> [Task directions]: The expected response is an exact repetition of every record, with images excluded.
-.-.-
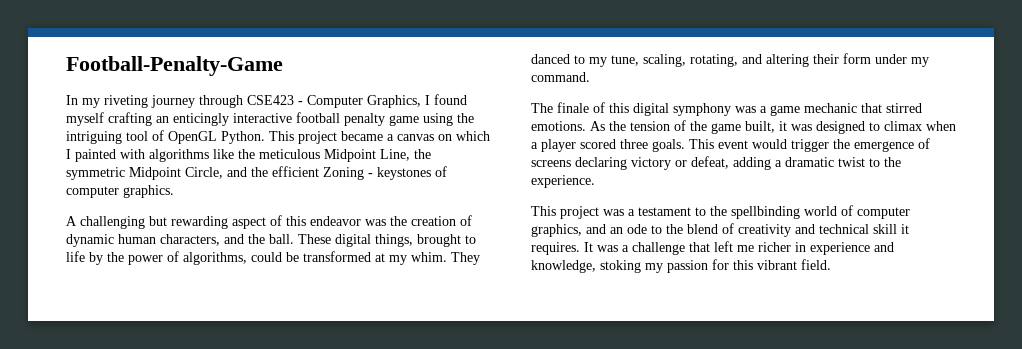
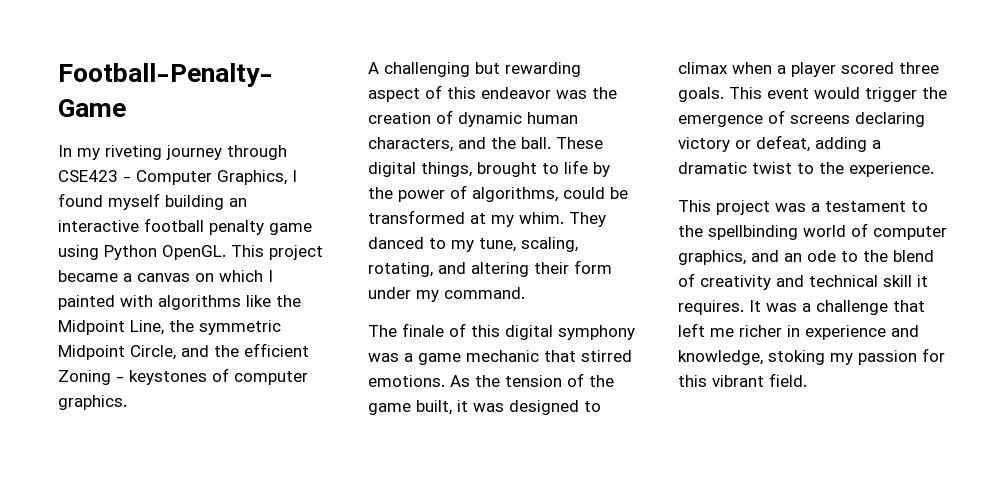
- In my riveting journey through CSE423 - Computer Graphics, I found myself crafting an enticingly interactive football penalty game using the intriguing tool of OpenGL Python.
+ In my riveting journey through CSE423 - Computer Graphics, I found myself building an interactive football penalty game using Python OpenGL.
- This project became a canvas on which I painted with algorithms like the meticulous Midpoint Line, the symmetric Midpoint Circle, and the efficient Zoning - keystones of computer graphics.
+ This project became a canvas on which I painted with algorithms like the Midpoint Line, the symmetric Midpoint Circle, and the efficient Zoning - keystones of computer graphics.

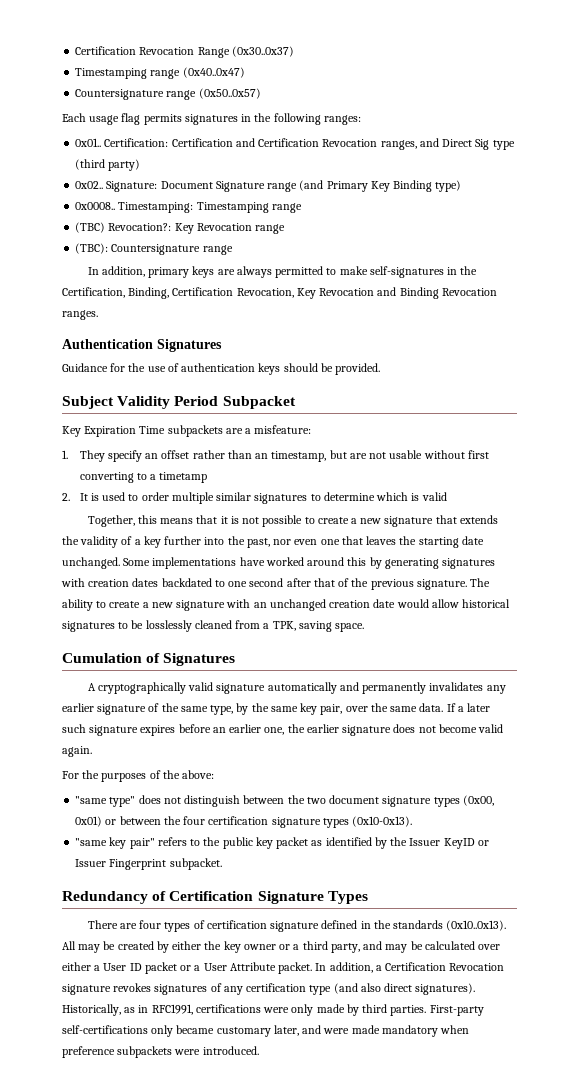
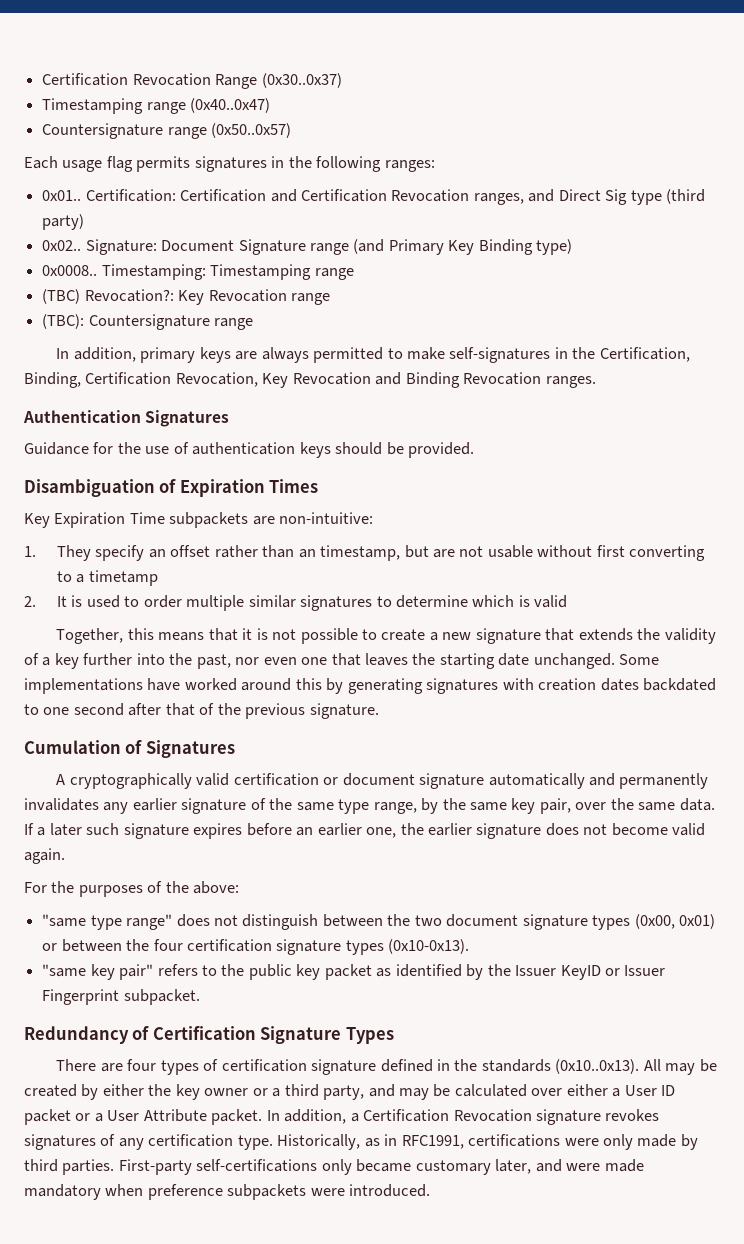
- Subject Validity Period Subpacket
+ Disambiguation of Expiration Times
- Key Expiration Time subpackets are a misfeature:
+ Key Expiration Time subpackets are non-intuitive:
- The ability to create a new signature with an unchanged creation date would allow historical signatures to be losslessly cleaned from a TPK, saving space.
- A cryptographically valid signature automatically and permanently invalidates any earlier signature of the same type, by the same key pair, over the same data.
+ A cryptographically valid certification or document signature automatically and permanently invalidates any earlier signature of the same type range, by the same key pair, over the same data.
- "same type" does not distinguish between the two document signature types (0x00, 0x01) or between the four certification signature types (0x10-0x13).
+ "same type range" does not distinguish between the two document signature types (0x00, 0x01) or between the four certification signature types (0x10-0x13).
- In addition, a Certification Revocation signature revokes signatures of any certification type (and also direct signatures).
+ In addition, a Certification Revocation signature revokes signatures of any certification type.

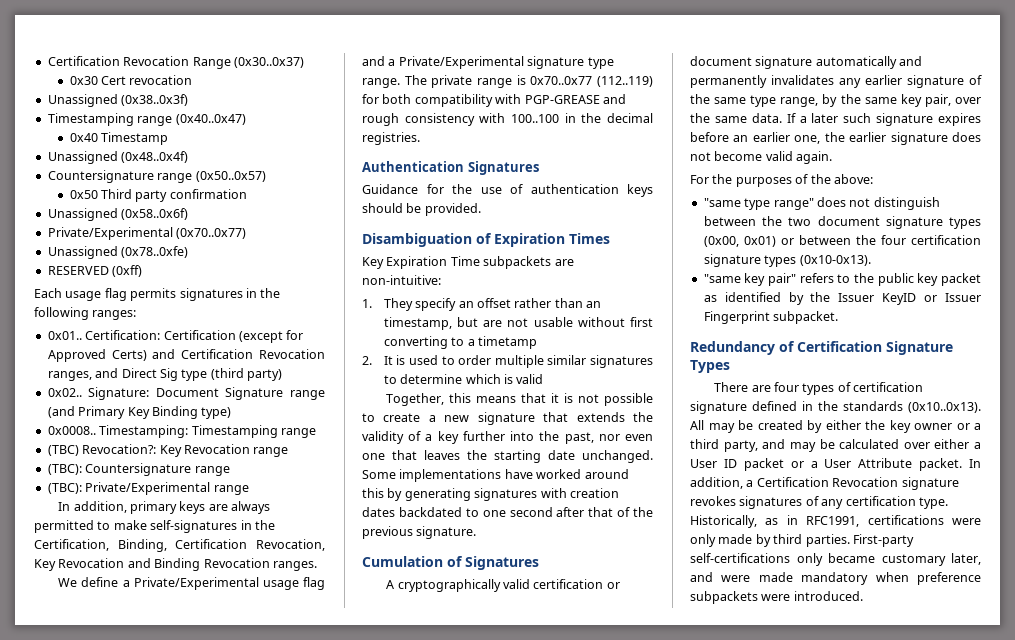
+ 0x30 Cert revocation
+ Unassigned (0x38..0x3f)
+ 0x40 Timestamp
+ Unassigned (0x48..0x4f)
+ 0x50 Third party confirmation
+ Unassigned (0x58..0x6f)
+ Private/Experimental (0x70..0x77)
+ Unassigned (0x78..0xfe)
+ RESERVED (0xff)
- Certification: Certification and Certification Revocation ranges, and Direct Sig type (third party)
+ Certification: Certification (except for Approved Certs) and Certification Revocation ranges, and Direct Sig type (third party)
+ (TBC): Private/Experimental range
+ We define a Private/Experimental usage flag and a Private/Experimental signature type range. The private range is 0x70..0x77 (112..119) for both compatibility with PGP-GREASE and rough consistency with 100..100 in the decimal registries.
-.-.-
> [Response area]:
- In my riveting journey through CSE423 - Computer Graphics, I found myself crafting an enticingly interactive football penalty game using the intriguing tool of OpenGL Python.
+ In my riveting journey through CSE423 - Computer Graphics, I found myself building an interactive football penalty game using Python OpenGL.
- This project became a canvas on which I painted with algorithms like the meticulous Midpoint Line, the symmetric Midpoint Circle, and the efficient Zoning - keystones of computer graphics.
+ This project became a canvas on which I painted with algorithms like the Midpoint Line, the symmetric Midpoint Circle, and the efficient Zoning - keystones of computer graphics.

- Subject Validity Period Subpacket
+ Disambiguation of Expiration Times
- Key Expiration Time subpackets are a misfeature:
+ Key Expiration Time subpackets are non-intuitive:
- The ability to create a new signature with an unchanged creation date would allow historical signatures to be losslessly cleaned from a TPK, saving space.
- A cryptographically valid signature automatically and permanently invalidates any earlier signature of the same type, by the same key pair, over the same data.
+ A cryptographically valid certification or document signature automatically and permanently invalidates any earlier signature of the same type range, by the same key pair, over the same data.
- "same type" does not distinguish between the two document signature types (0x00, 0x01) or between the four certification signature types (0x10-0x13).
+ "same type range" does not distinguish between the two document signature types (0x00, 0x01) or between the four certification signature types (0x10-0x13).
- In addition, a Certification Revocation signature revokes signatures of any certification type (and also direct signatures).
+ In addition, a Certification Revocation signature revokes signatures of any certification type.

+ 0x30 Cert revocation
+ Unassigned (0x38..0x3f)
+ 0x40 Timestamp
+ Unassigned (0x48..0x4f)
+ 0x50 Third party confirmation
+ Unassigned (0x58..0x6f)
+ Private/Experimental (0x70..0x77)
+ Unassigned (0x78..0xfe)
+ RESERVED (0xff)
- Certification: Certification and Certification Revocation ranges, and Direct Sig type (third party)
+ Certification: Certification (except for Approved Certs) and Certification Revocation ranges, and Direct Sig type (third party)
+ (TBC): Private/Experimental range
+ We define a Private/Experimental usage flag and a Private/Experimental signature type range. The private range is 0x70..0x77 (112..119) for both compatibility with PGP-GREASE and rough consistency with 100..100 in the decimal registries.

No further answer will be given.